Activity ->
All records that follow are to be copied exactly, with images omitted.

(Web page edit records)
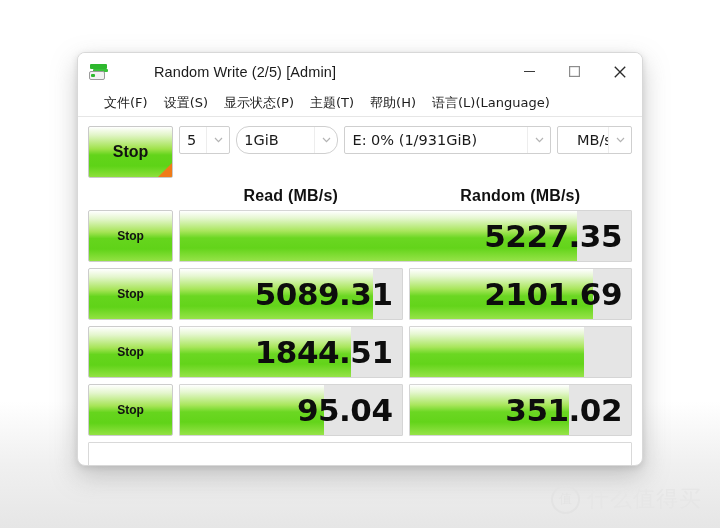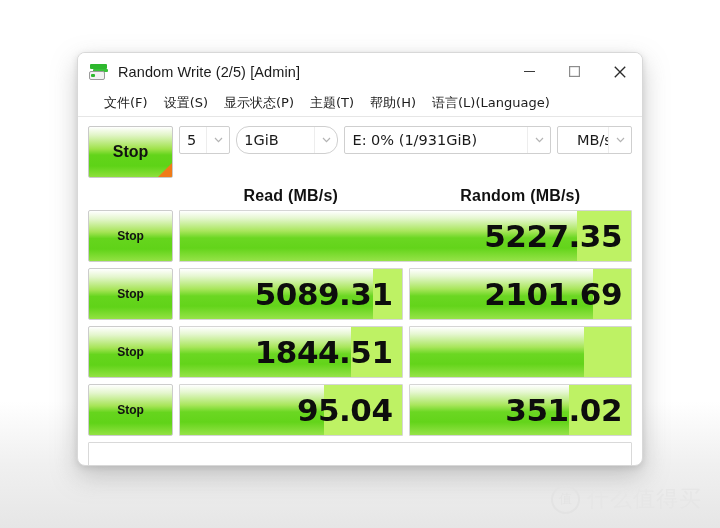"Random Write (2/5) [Admin]" .title-text { margin-left: none -> 36px }
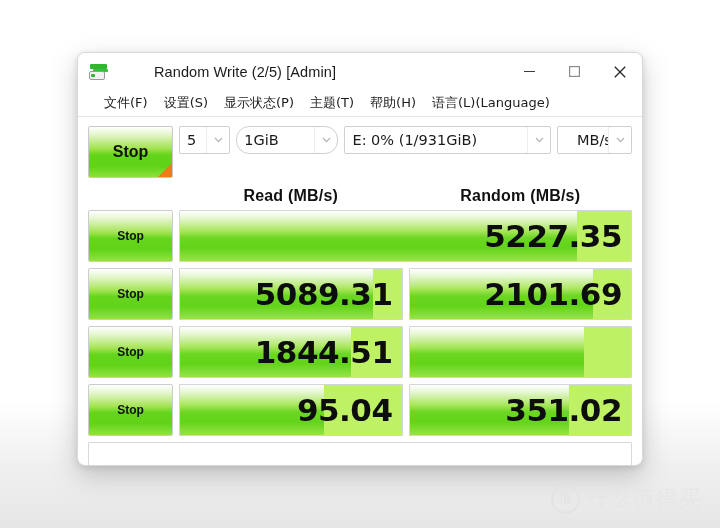"5227.35" .bar-cell { background: #bef264 -> #e5e5e5 }
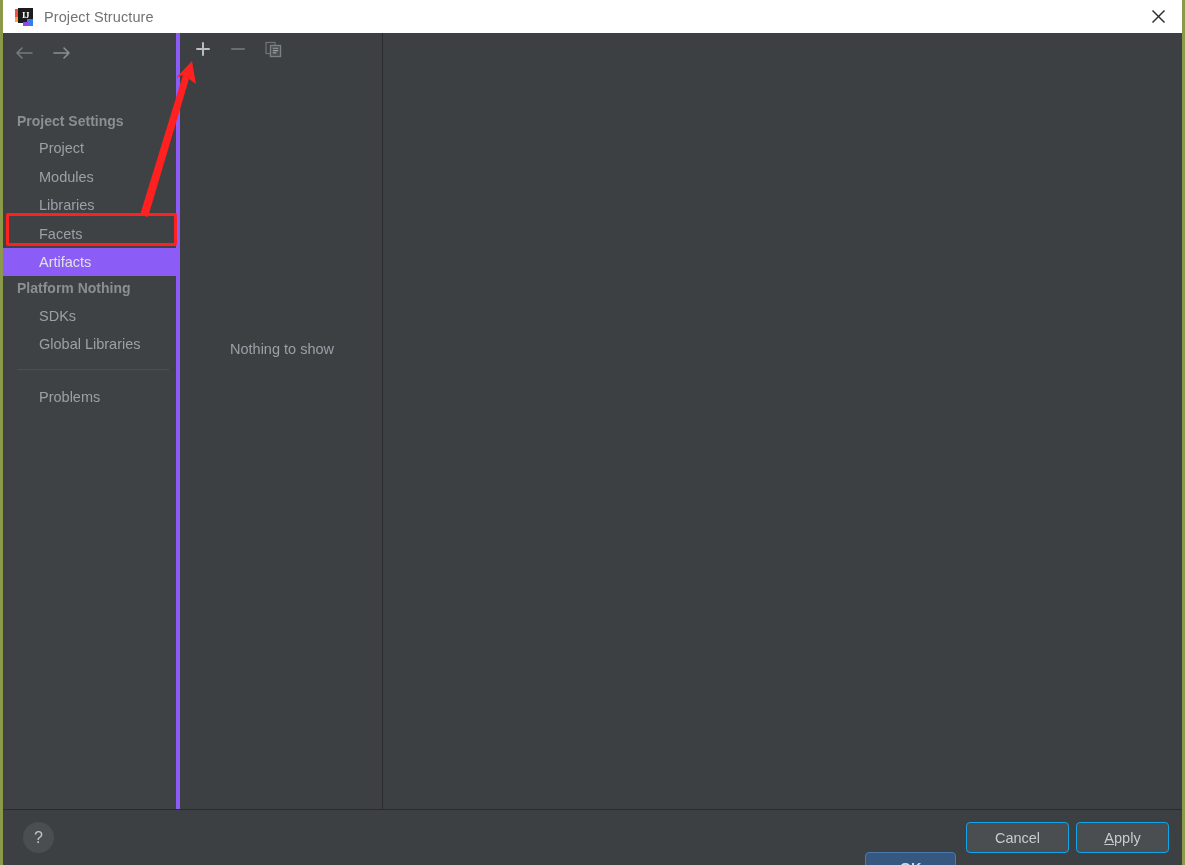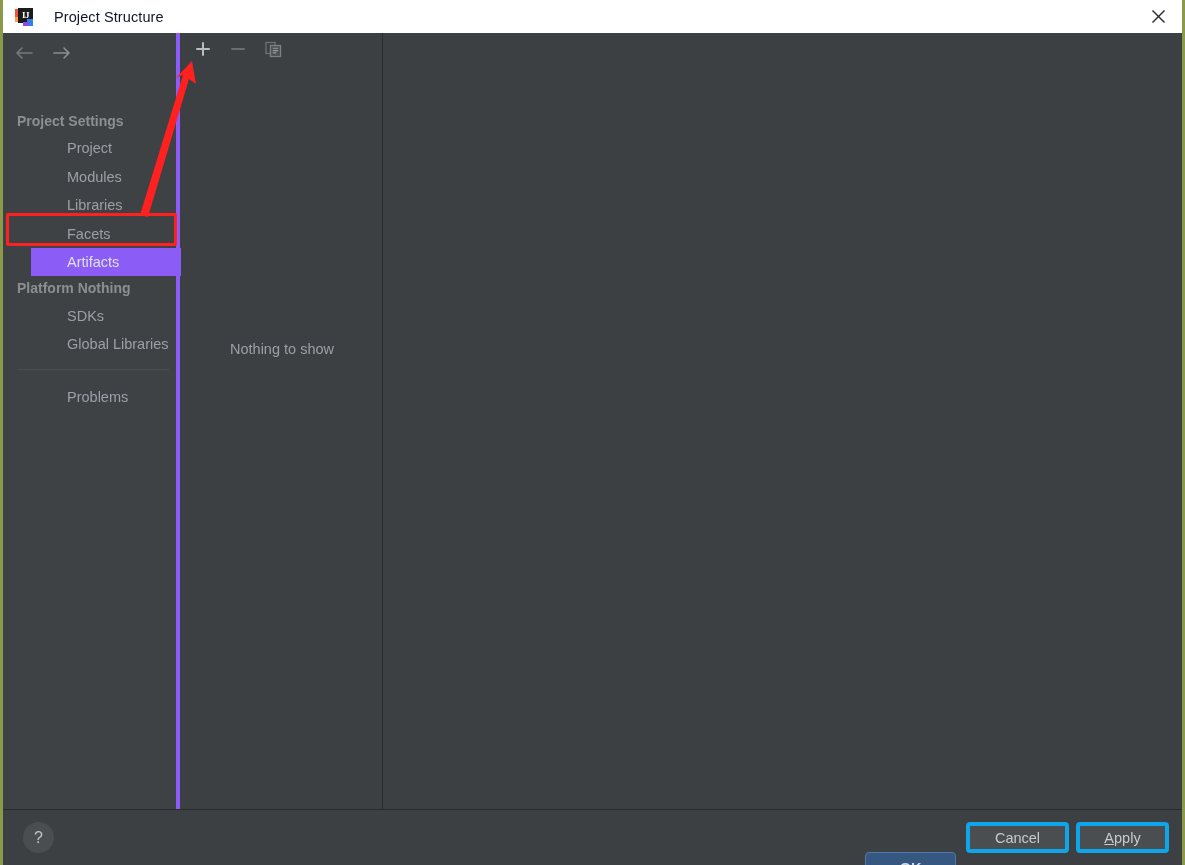"Project Structure" .title-text { color: #0f172a -> #737373; margin-left: 21px -> 11px }
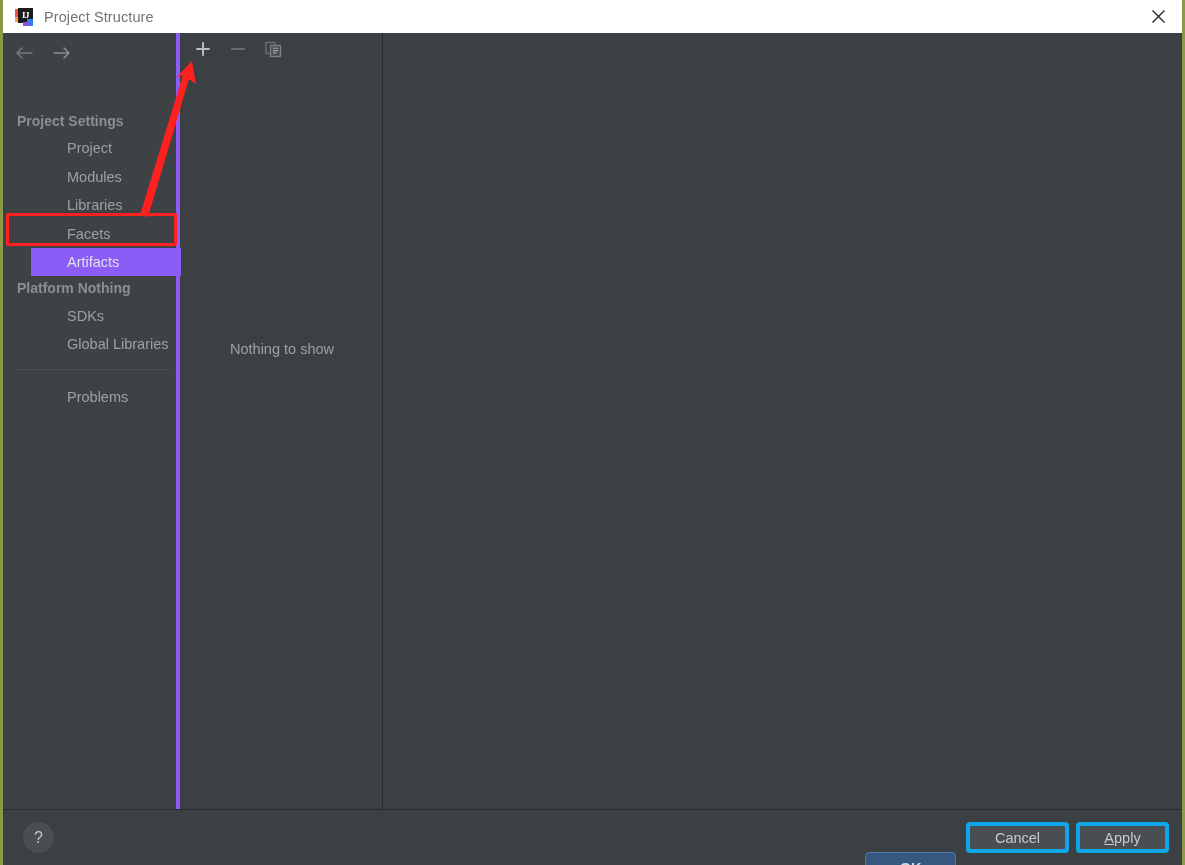"Project" .side-item { margin-left: 28px -> none }
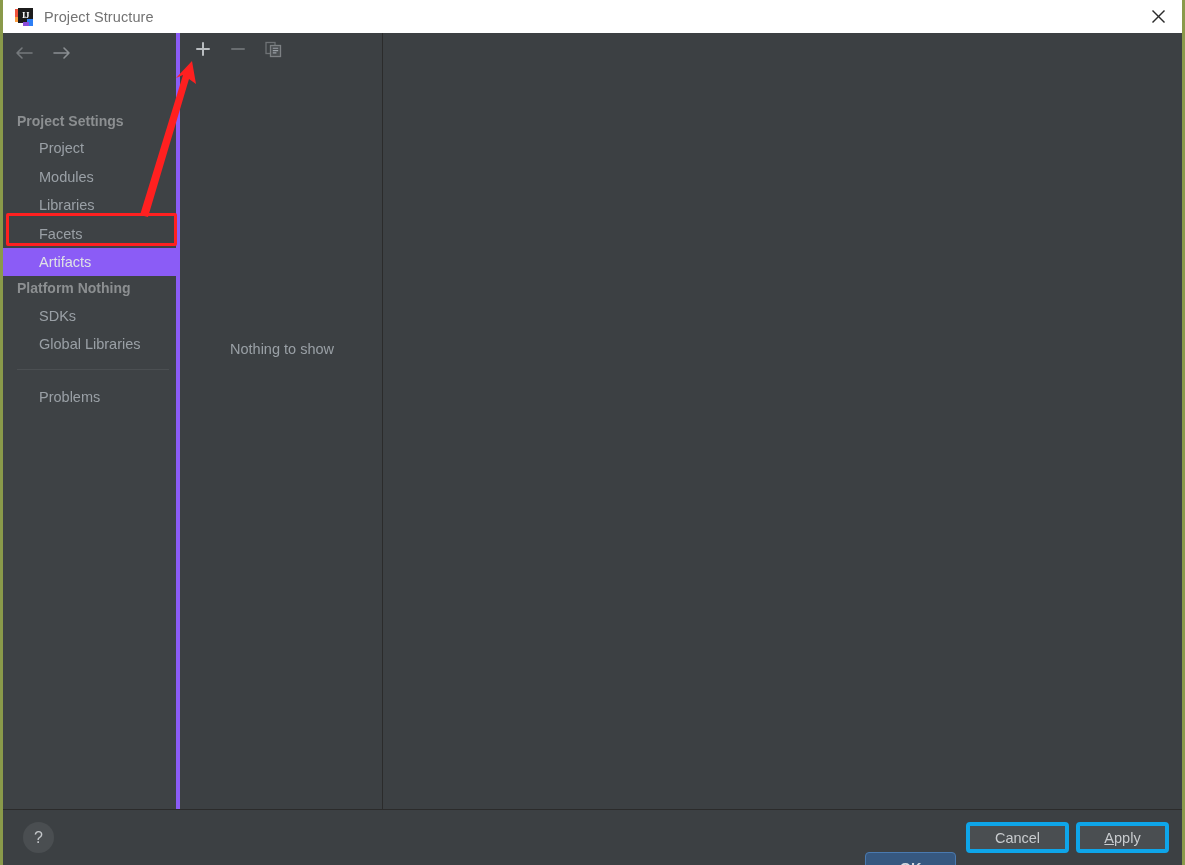"Cancel" .dlg-btn { border: 4px solid #0ea5e9 -> 1px solid #0ea5e9 }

Exercise response ->
"Random Write (2/5) [Admin]" .title-text { margin-left: none -> 36px }
"5227.35" .bar-cell { background: #bef264 -> #e5e5e5 }
"Project Structure" .title-text { color: #0f172a -> #737373; margin-left: 21px -> 11px }
"Project" .side-item { margin-left: 28px -> none }
"Cancel" .dlg-btn { border: 4px solid #0ea5e9 -> 1px solid #0ea5e9 }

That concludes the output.